On July 1, 2017, Mr. Billiot executed a master services agreement ("Agreement") with MMI on behalf of his company, Billiot's Lawn Service, to perform work at Suffolk Manor Apartments in Lake Charles, Louisiana. (Doc. 33 at ¶ 4-8.) Neither of the other two plaintiffs, Jordy Lee or Taylor Roy, signed the Agreement. (Id. at ¶ 6.) MMI signed the Agreement on behalf of GMF as its agent. (Id.) The Agreement included three provisions of particular note: (1) a choice-of-law provision requiring the application of Alabama law; (2) an indemnifications and insurance provision; and (3) a separate release and indemnity agreement for service providers without workmen's compensation insurance. (Doc. 1-1 at 16-21.)

On August 23, 2017, Mr. Billiot, Mr. Lee, and Mr. Roy were performing work under the Agreement at Suffolk Manner when Mr. Billiot was struck by a falling air conditioning unit. (Doc. 33 at ¶¶ 8 & 12.) Mr. Lee strained his back and Mr. Roy crushed his foot attempting to help free Mr. Billiot from the air conditioning unit. (Id. at ¶ 8.) Following the accident, Mr. Billiot contacted MMI and requested payment for his services. (Id. at ¶ 9.) He also reported the accident and requested information regarding the building's ownership and insurance coverage to attempt to make a claim for his injuries. (Id. at ¶ 10.)

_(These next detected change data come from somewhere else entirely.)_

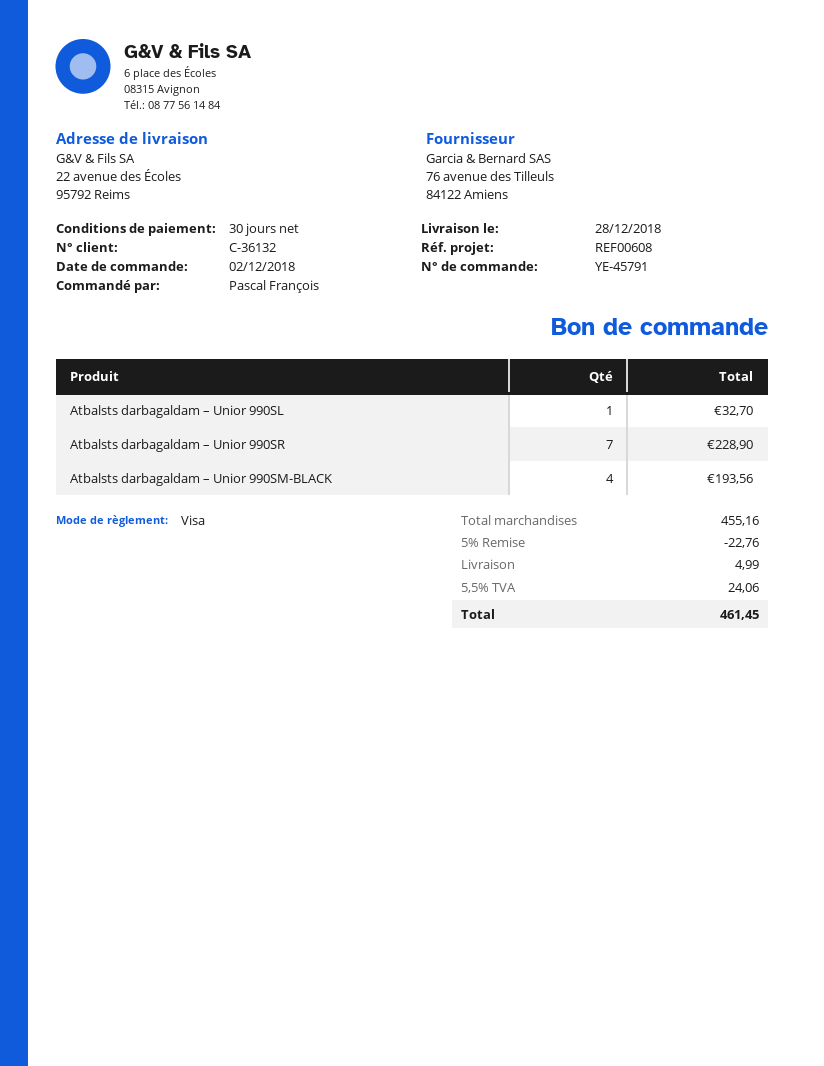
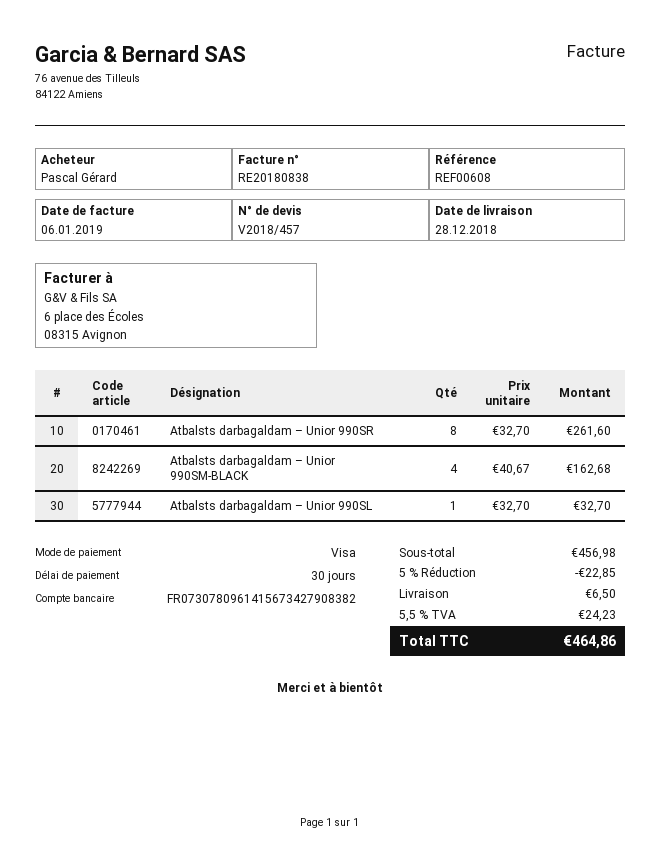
ordered by: Pascal François -> Pascal Gérard
Atbalsts darbagaldam – Unior 990SR: 7 for 228.90 -> 8 for 261.60
Atbalsts darbagaldam – Unior 990SM-BLACK: 4 for 193.56 -> 4 for 162.68
subtotal: 455.16 -> 456.98
discount: 5% = 22.76 -> 5% = 22.85
shipping: 4.99 -> 6.50
tax: 5.5% = 24.06 -> 5.5% = 24.23
total: 461.45 -> 464.86

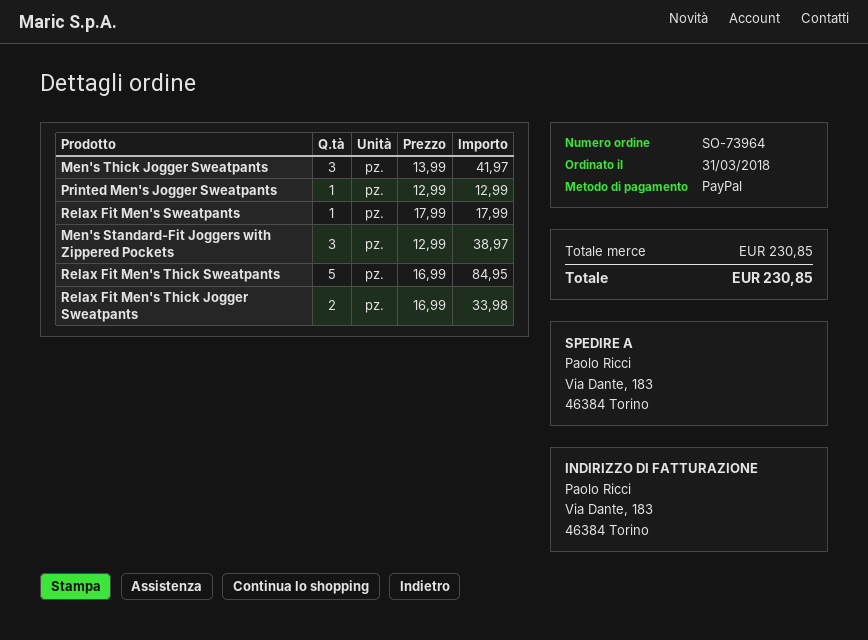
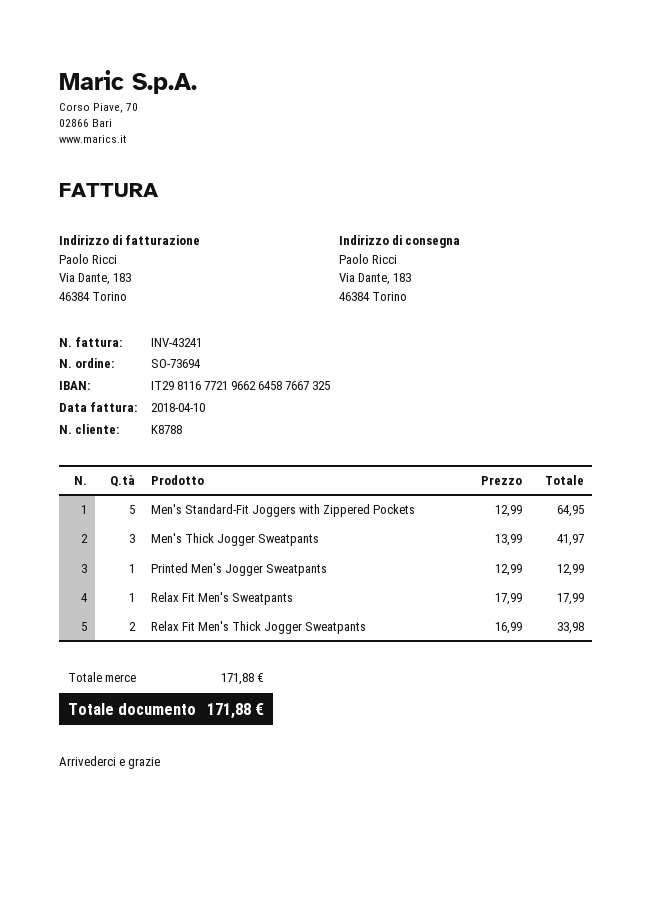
order number: SO-73964 -> SO-73694
Men's Standard-Fit Joggers with Zippered Pockets: 3 x 12.99 = 38.97 -> 5 x 12.99 = 64.95
Relax Fit Men's Thick Sweatpants: 5 x 16.99 = 84.95 -> none
subtotal: 230.85 -> 171.88
total: 230.85 -> 171.88

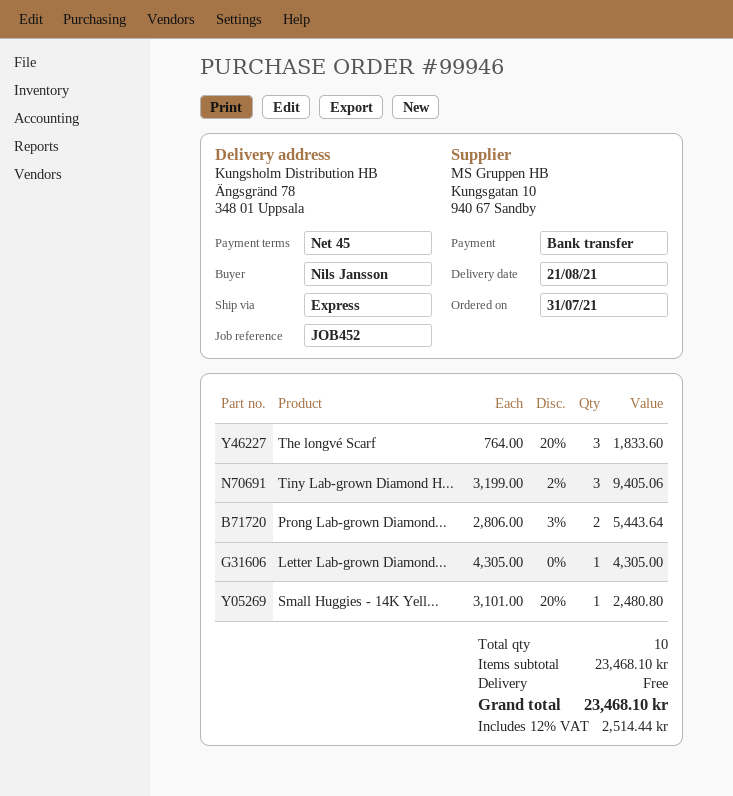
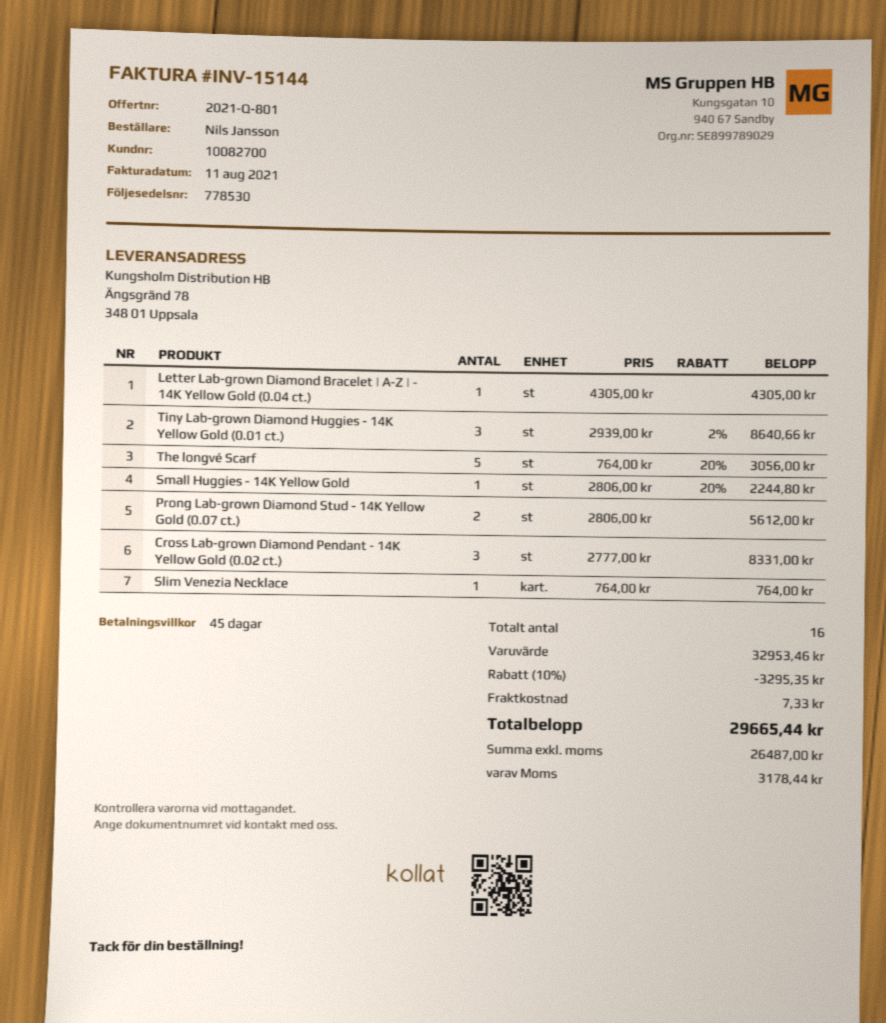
The longvé Scarf: 3 x 764.00 - 20% = 1833.60 -> 5 x 764.00 - 20% = 3056.00
Tiny Lab-grown Diamond H...: 3 x 3199.00 - 2% = 9405.06 -> 3 x 2939.00 - 2% = 8640.66
Prong Lab-grown Diamond...: 2 x 2806.00 - 3% = 5443.64 -> 2 x 2806.00 = 5612.00
Small Huggies - 14K Yell...: 1 x 3101.00 - 20% = 2480.80 -> 1 x 2806.00 - 20% = 2244.80
Cross Lab-grown Diamond Pendant - 14K Yellow Gold (0.02 ct.): none -> 3 x 2777.00 = 8331.00
Slim Venezia Necklace: none -> 1 x 764.00 = 764.00
total quantity: 10 -> 16
subtotal: 23468.10 -> 32953.46
discount: none -> 10% = 3295.35
shipping: 0.00 -> 7.33
tax: 2514.44 -> 3178.44
total: 23468.10 -> 29665.44

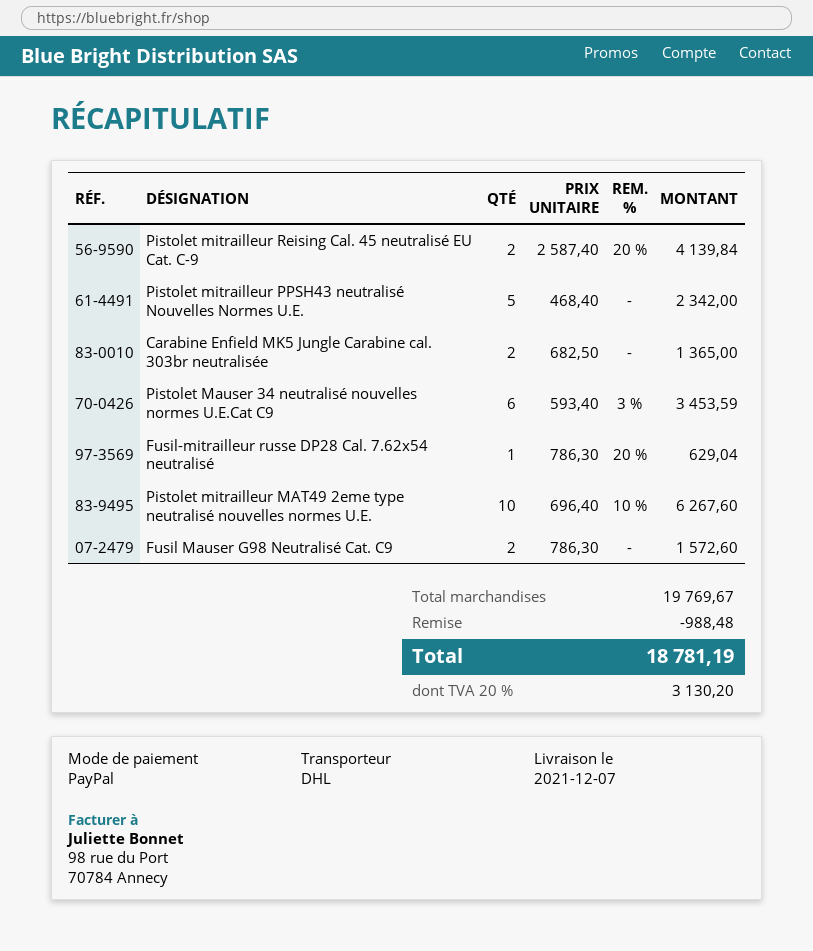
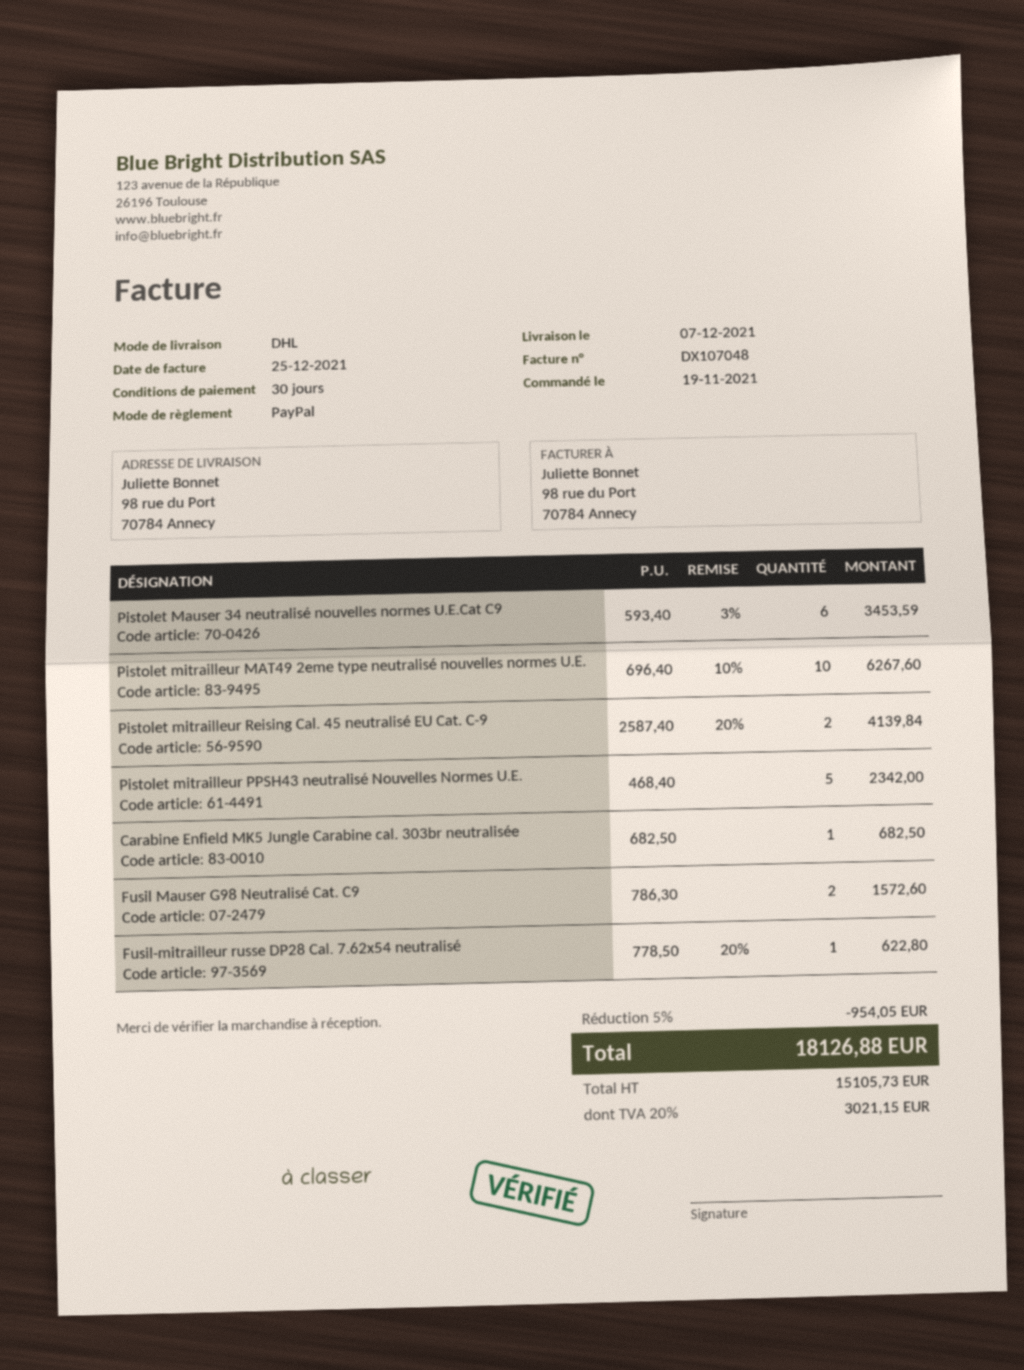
Carabine Enfield MK5 Jungle Carabine cal. 303br neutralisée: 2 x 682.50 = 1365.00 -> 1 x 682.50 = 682.50
Fusil-mitrailleur russe DP28 Cal. 7.62x54 neutralisé: 1 x 786.30 - 20% = 629.04 -> 1 x 778.50 - 20% = 622.80
discount: 988.48 -> 954.05
tax: 20% = 3130.20 -> 20% = 3021.15
total: 18781.19 -> 18126.88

GMF owns the building and MMI manages the property. (Id. at ¶ 3.) The Amended Petition alleges that GMF "is responsible for the ruin and damage caused by the ruin of the building." (Id. at ¶ 13.) MMI, as the property manager, is also "responsible for the damage caused by the ruin of the building." (Doc. 33 at ¶ 13.) As such, MMI had knowledge of the property's condition, including its "rotten wood conditions." (Id. at ¶ 18.)

Mr. Billiot asserts a negligence claim against MMI and GMF and seeks to recover damages arising directly from his injury. He also asserts a breach-of-contract claim for unpaid compensation. (Id. at ¶¶ 20-21.)

APPLICABLE STANDARD

In Johnson v. City of Shelby, Miss., 135 S. Ct. 346 (2014), the Supreme Court explained that "Federal pleading rules call for a 'short and plain statement of the claim showing that the pleader is entitled to relief,' Fed. R. Civ. P. 8(a)(2); they do not countenance dismissal of a complaint for imperfect statement of the legal theory supporting the claim asserted." 135 S. Ct. at 346-47 (citation omitted).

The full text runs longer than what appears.